- Folha de S. Paulo
Pelo desmatamento ter dimensão cultural, o presidente comete desatino ao não agir contra ele
O presidente Jair Bolsonaro tem uma relação complicada com a verdade, especialmente com as verdades que não estejam de acordo com seus caprichos ideológicos. Posto isso, os otimistas podem regozijar-se com o fato de que, desta vez, ele não contestou as medições oficiais do Inpe que revelaram um aumento de 29,5% no desmatamento na Amazônia.
É um avanço notável, se considerarmos que, em julho, quando o instituto soltou os primeiros dados que apontavam para a tendência de alta, Bolsonaro não só disse que os números eram incorretos como também afirmou que o então diretor da instituição, o engenheiro Ricardo Galvão, estava “a serviço de alguma ONG” e mandou demiti-lo.
Agora, o presidente preferiu dizer que o desmatamento é cultural no Brasil e por isso ele não acabará.
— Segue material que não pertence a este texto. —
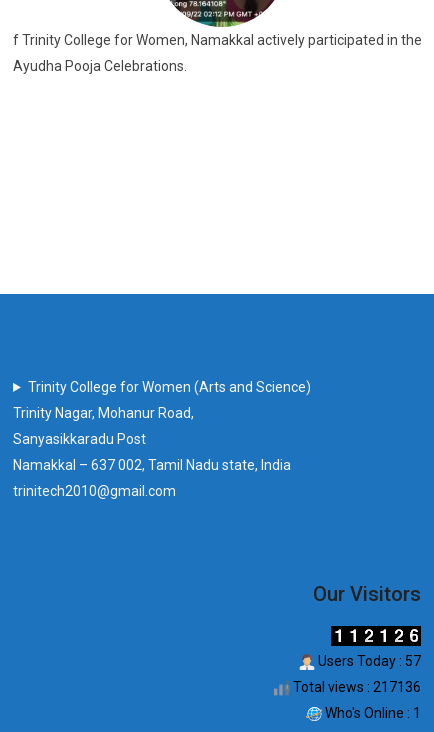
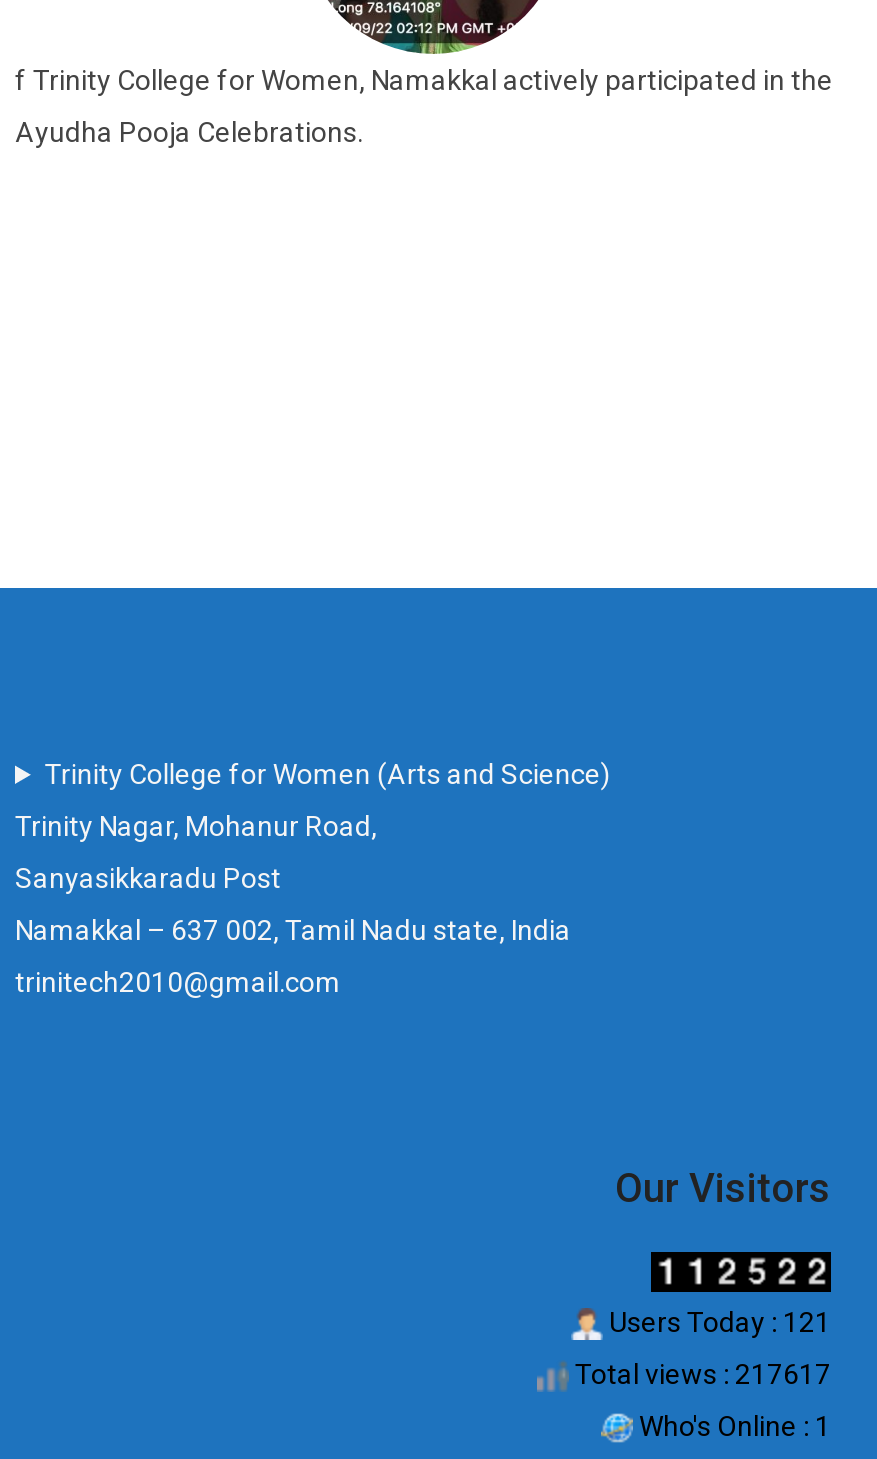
[315,653,421,669] Users Today : 57 -> [603,1306,831,1338] Users Today : 121
[290,679,421,695] Total views : 217136 -> [569,1358,831,1390] Total views : 217617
Até acho que dá para classificar a propensão a derrubar matas e tacar fogo nelas como cultural, mas me parece precipitado declará-la imutável. Um dos aspectos mais fascinantes da cultura humana é que ela constitui uma via muito mais rápida do que a seleção natural para promover mudanças no comportamento e, por vezes, na própria biologia. O caso paradigmático é o da tolerância à lactose entre adultos, comum só em descendentes de povos que adotaram estilos de vida pastoris.
Voltando ao comportamento, a escravidão já fez parte de um grande número de culturas humanas, mas não tivemos de esperar o surgimento de uma mutação antiescravocrata para eliminar essa chaga. Fizemo-lo através de ferramentas culturais, mais especificamente uma combinação de reflexão moral com ações políticas e legais. Pode não ser tão rápido quanto desejaríamos. A Mauritânia só proibiu a escravidão em 1981. Mas funciona. Mudanças culturais transformaram os terríveis vikings nos civilizados escandinavos.
É justamente porque o desmatamento tem uma dimensão cultural que Bolsonaro comete um desatino ao não agir contra ele.